Speedd up the API retrieval

25 views Asked by At

I am trying to use the patent_client package in order to retrieve some information on patents's Assigments. Specifically, in the example below I am doing it patent by patent. However, I noticed that the API has increasingly larger pauses from time to time (I guess due to overload or something).
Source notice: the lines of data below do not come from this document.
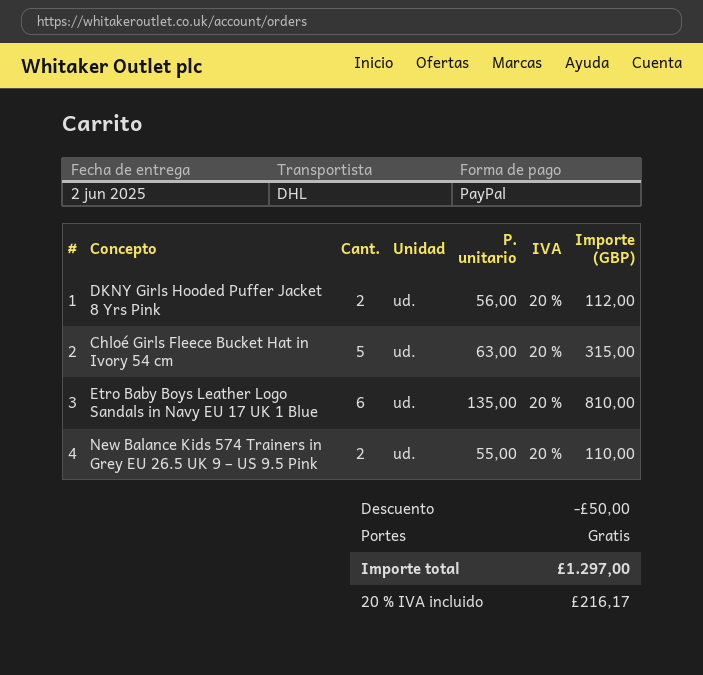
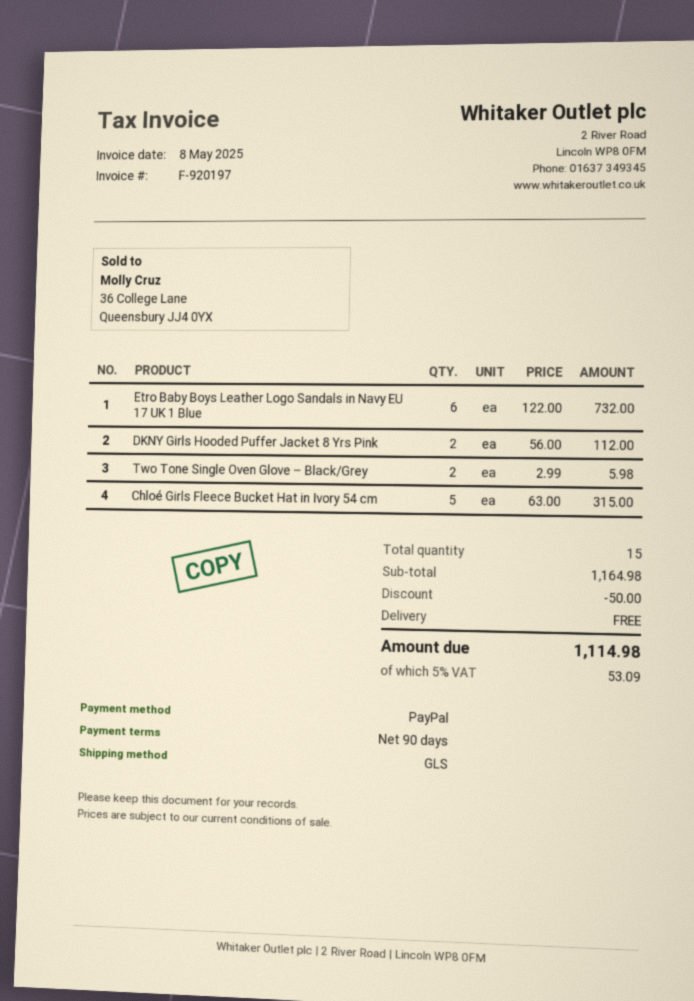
shipping method: DHL -> GLS
Etro Baby Boys Leather Logo Sandals in Navy EU 17 UK 1 Blue: 6 x 135.00 = 810.00 -> 6 x 122.00 = 732.00
New Balance Kids 574 Trainers in Grey EU 26.5 UK 9 – US 9.5 Pink: 2 x 55.00 = 110.00 -> none
Two Tone Single Oven Glove – Black/Grey: none -> 2 x 2.99 = 5.98
tax: 20% = 216.17 -> 5% = 53.09
total: 1297.00 -> 1114.98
The code I am implementing is as follows:

#main_df=main_df1.head(100)
import time
import numpy as np
pat_list = main_df1.patent_x.to_list()

from patent_client import Inpadoc, Assignment, USApplication
import numpy as np
# Lists to store data for –plotting
counts = []
durations = []
df = pd.DataFrame(columns=['patent', 'trans_date', 'trans_id', 'assignee'])


count = 0
for patent in pat_list:
    start = time.time()
    count = count + 1
    try:
        assignments = Assignment.objects.filter(patent_number=patent)
        assignments_df = assignments.to_pandas()
        rows = []
        for _, row in assignments_df.iterrows():
            trans_date = row.get('transaction_date', np.nan)
            trans_id = row.get('id', np.nan)
            assignee = row['assignees'][0]['name'] if 'assignees' in row and row['assignees'] and 'name' in row['assignees'][0] else ''
            rows.append((patent, trans_date, trans_id, assignee))
        df1=pd.DataFrame(rows,columns=['patent', 'trans_date', 'trans_id', 'assignee'])
        df_complete = pd.concat([df,df1])
    except Exception as e:
        print(f"Error processing patent {patent}: {e}")
    if count%300000==0:
        print(count)
        df_complete.to_csv(f"until_pat_{count}.csv", index=False)
        


stop = time.time()
duration = stop - start

# Store data for plotting
counts.append(count)
durations.append(duration)

print(count)

Is there a way to speed up the API (e.g. by putting some strategic sleeping time)? I read the documentation here but did not manage to find an API limit. Thank you

0

There are 0 answers